I do one teaspoon per # of oils and mix it with a little bit of very warm water to get it to dissolve, also after everything has been mixed really good. Mine heats up. I don't think soap smells like honey though. I use the Honey Bee fo (formerly SS now First Choice) and love it. It is in the shower now and it lingers on your skin too- yum!


----------



## tlcnubians (Jan 21, 2011)

Honey has both humectant and antimicrobial properties. Because of the former, if you add too much to your soap, it can cause it to feel tacky as it pulls moisture into the soap. However, for the same reason (humectant properties), it's a wonderful moisturizer. One of the soaps I make has honey in it, 1 ounce to a 6 lb batch, and I mix it in a bit of warmed milk before adding it to the soap at trace. It does heat up the soap a bit but doesn't seem to cause a problem with discoloration or seizing.


----------



## carlidoe (Jul 30, 2010)

I had read that about the humectant and antimicrobial properties. I will probably start with an ounce and see how it turns out. Thanks everyone!

Jennifer that FO sounds wonderful!


----------



## NubianSoaps.com (Oct 26, 2007)

So do you really think any of those properties make it through the lye  It's good marketing, but don't go ruining your batch, or your molds on overheating soap. I put both honey and honeycomb (melt it first) into my honeycomb soap, mostly because it is sold by those who sell honey....but it also will melt the bubble wrap that makes the honeycomb pattern on the soap, that I use as a liner unless I elevate it and put a fan on it. Vicki


----------



## carlidoe (Jul 30, 2010)

Does saponification affect the qualities in oils and butters as well?


----------



## hsmomof4 (Oct 31, 2008)

Yes. Not the qualities that we know they give to finished soap (ie, the type or quantity of bubbles, the hardness or softness of the soap, etc) but other than that, yes, it would. Even if the qualities are provided by unsaponifiables (things in the oil that do not get turned into soap) instead of the various fatty acids (that do get turned into soap), I would definitely think that the extremes of temperature and pH would have an effect.


----------



## carlidoe (Jul 30, 2010)

Well that stinks :? I was really excited about my avocado and almond oil bar.

Makes me wonder about the milk....


----------



## tlcnubians (Jan 21, 2011)

"Makes me wonder about the milk...."

Exactly! Although if you ask people who use your goat milk soap if they can feel a difference between it and a plain bar of handcrafted soap, they'll tell you they can.
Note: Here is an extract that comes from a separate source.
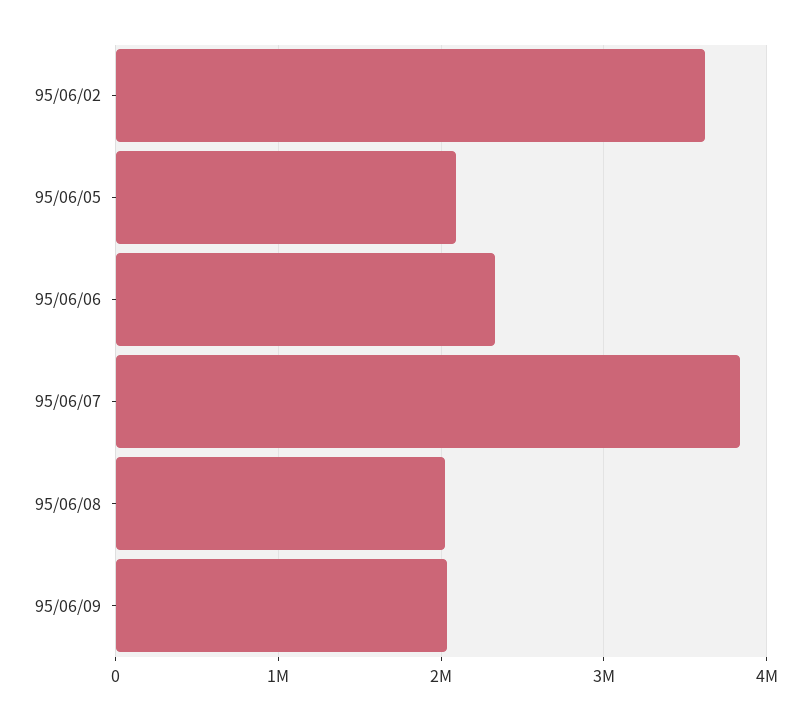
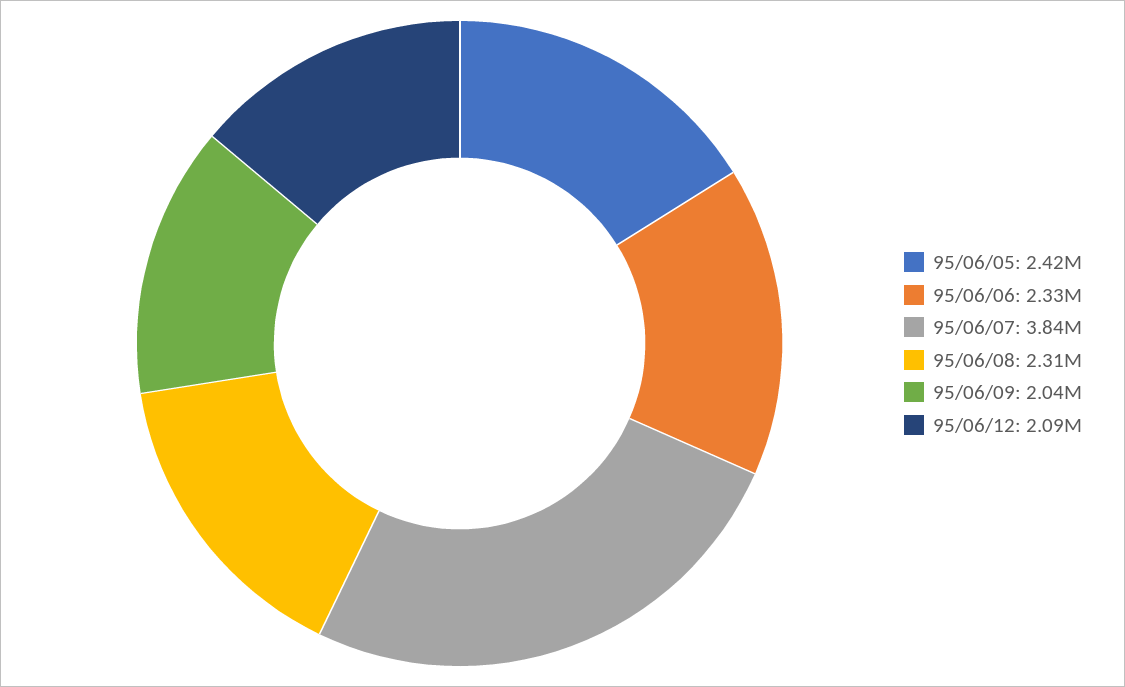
95/06/02: 3600000 -> none
95/06/05: 2100000 -> 2420000
95/06/08: 2000000 -> 2310000
95/06/12: none -> 2090000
Both avocado and almond oil will give you an excellent bar of soap, so don't get disappointed about that. These oils are very moisturizing and good for your skin.


----------



## Anita Martin (Dec 26, 2007)

I have added up to 1/4 cup of honey per 7 pounds of oils with no problems. This is just for my plain OMH bar with no scent. For soaps that I add honey to with scent, I add less. Everything goes under a fan, but in the winter, when I was insulating, I got just a little over heating, no big volcanos or holes in the center of the soap.


----------